As of July 6, 2026, the DCA's published list shows 59 manufacturers elected in to the AB 1755 procedures. The major automakers on the list, with their election dates, are General Motors (April 23, 2025), Ford and FCA US, the Stellantis entity behind Jeep, Ram, Dodge, and Chrysler (both April 25, 2025), Hyundai, Genesis, Nissan, and Infiniti (all April 28, 2025), and Kia (May 1, 2025). Mercedes-Benz, Subaru, Mitsubishi, Isuzu, Jaguar Land Rover, Maserati, VinFast, and dozens of RV manufacturers, including Winnebago, Thor, Jayco, Keystone, and Forest River, are also on it. Notably absent as of that date: Toyota, Lexus, Honda, and Tesla. This page deliberately does not reproduce all 59 entries: the list changes, and the DCA's published list is the only source you should rely on.

Be cautious with articles and firm websites that state opt-in status as a fixed fact. Anything written about the list has a shelf life measured in days, because a new election takes effect on the published list within 2 business days. Before you send a pre-suit notice, calculate a deadline, or decide how to plead a case, pull the current list yourself, or have a lawyer do it.

How long does a manufacturer's opt-in election last?

An opt-in election binds the manufacturer for five years. A manufacturer cannot elect in for a good quarter and duck back out when the procedures stop suiting it; once it files a verified election with the ACP, it is committed to the AB 1755 framework for the five-year term.
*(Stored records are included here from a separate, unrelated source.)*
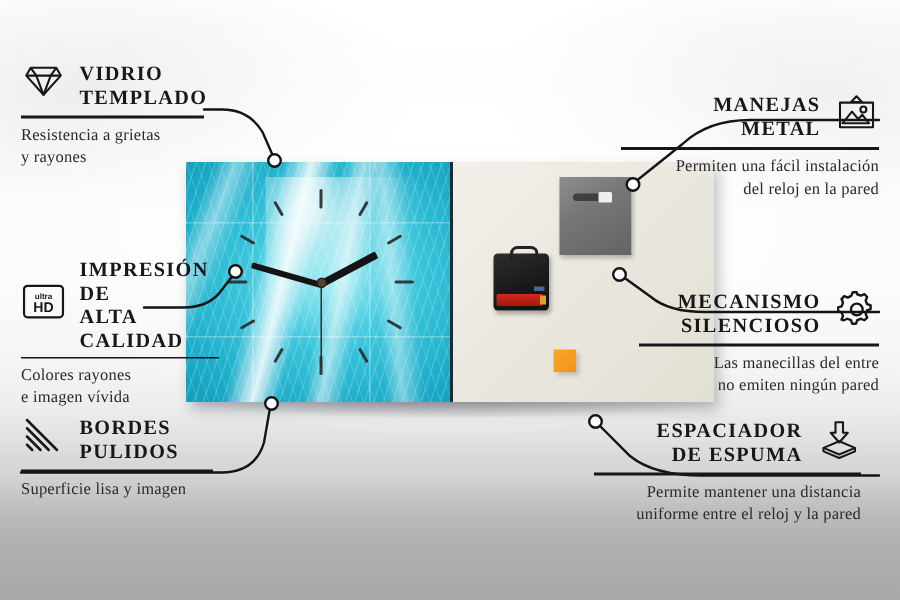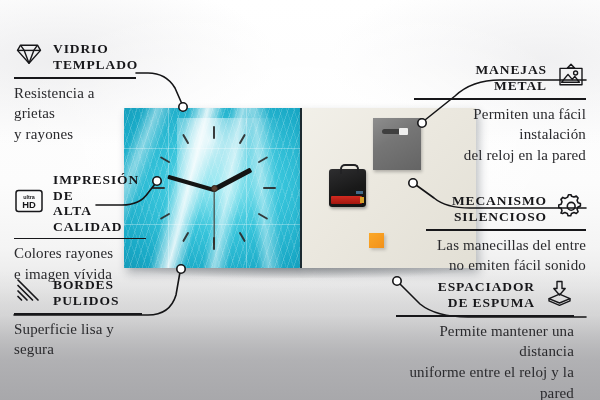--- a/index.html
+++ b/index.html
@@ -224,7 +224,7 @@
   }
   .feature-desc {
     font-family: "Liberation Serif", serif;
-    font-size: 15px;
+    font-size: 11px;
     color: #2a2a2d;
     line-height: 1.38;
     letter-spacing: 0.15px;

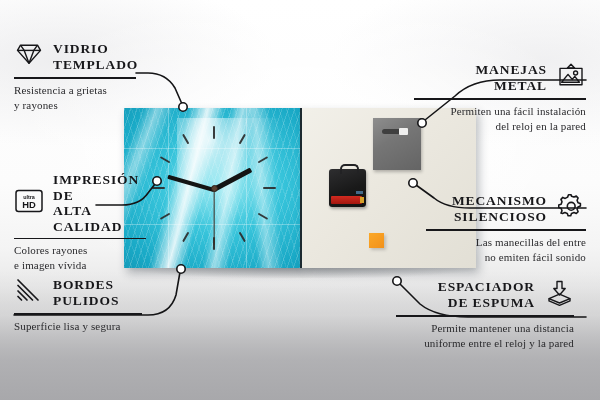--- a/index.html
+++ b/index.html
@@ -437,7 +437,7 @@
     <div class="rule"></div>
     <div class="feature-desc">
       <div>Las manecillas del entre</div>
-      <div>no emiten fácil sonido</div>
+      <div>no emiten ningún pared</div>
     </div>
   </div>
 

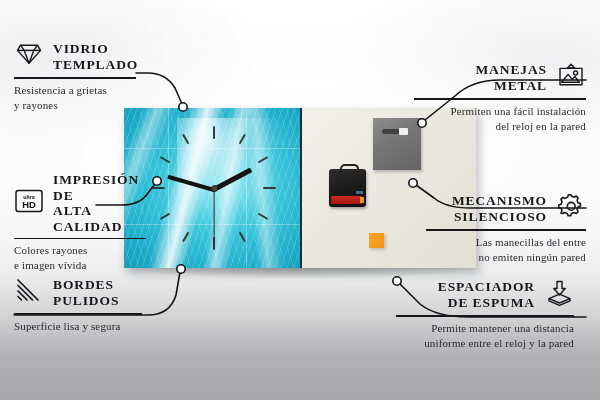--- a/index.html
+++ b/index.html
@@ -391,7 +391,7 @@
     </div>
     <div class="rule"></div>
     <div class="feature-desc">
-      <div>Superficie lisa y segura</div>
+      <div>Superficie lisa y imagen</div>
     </div>
   </div>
For consumers, that means opt-in status is sticky: if your manufacturer is on the list today, it will almost certainly still be on the list when your case resolves. It also means the list will develop in waves, as manufacturers watch how the new procedures perform for the early adopters before making their own five-year commitment.

Why would a manufacturer opt in, and why does it matter to me?

Manufacturers opt in because the new procedures give them predictability: a shorter and more definite filing window, a 30-day advance warning before civil penalty exposure attaches, an early structured mediation before litigation costs mount, and a standardized release. For consumers, the same features cut both ways. The trade-offs that matter most:

  • Deadlines shrink. Against an opted-in manufacturer, suit generally must be filed within one year after the express warranty expires, and never later than six years after original delivery. Under the old rules, consumers generally had four years under the prior limitations framework. The arithmetic is worked through on our deadlines page.
  • Civil penalties require a letter. The up-to-double civil penalty under Civil Code section 1794(c) is preserved only by a compliant 30-day pre-suit notice.
  • Early resolution is built in. Mandatory mediation within a set window can produce a faster buyback, but it comes with a stay on most discovery while it runs.
  • Fee-shifting survives. In both systems, a prevailing consumer's attorney fees are paid by the manufacturer under section 1794(d).

What if my manufacturer did not opt in?

If your manufacturer is not on the DCA list, the AB 1755 procedures do not apply to your claim, and the older Song-Beverly rules continue to govern. That generally means the longer, pre-AB 1755 limitations framework, no mandatory pre-suit notice as a condition of civil penalties, and no automatic early mediation with a discovery stay. Your underlying rights are the same either way: a vehicle the manufacturer cannot fix after a reasonable number of attempts must be bought back or replaced. What qualifies as a lemon, and what a buyback includes, is covered in the California lemon law guide, and the full picture of the 2025 changes is on the AB 1755 hub.

Because the two systems have different deadlines, the single most consequential fact in a new lemon law matter today is often not the transmission or the battery: it is whether the manufacturer's name appears on a state webpage. Check it early, and get help reading it if anything is unclear.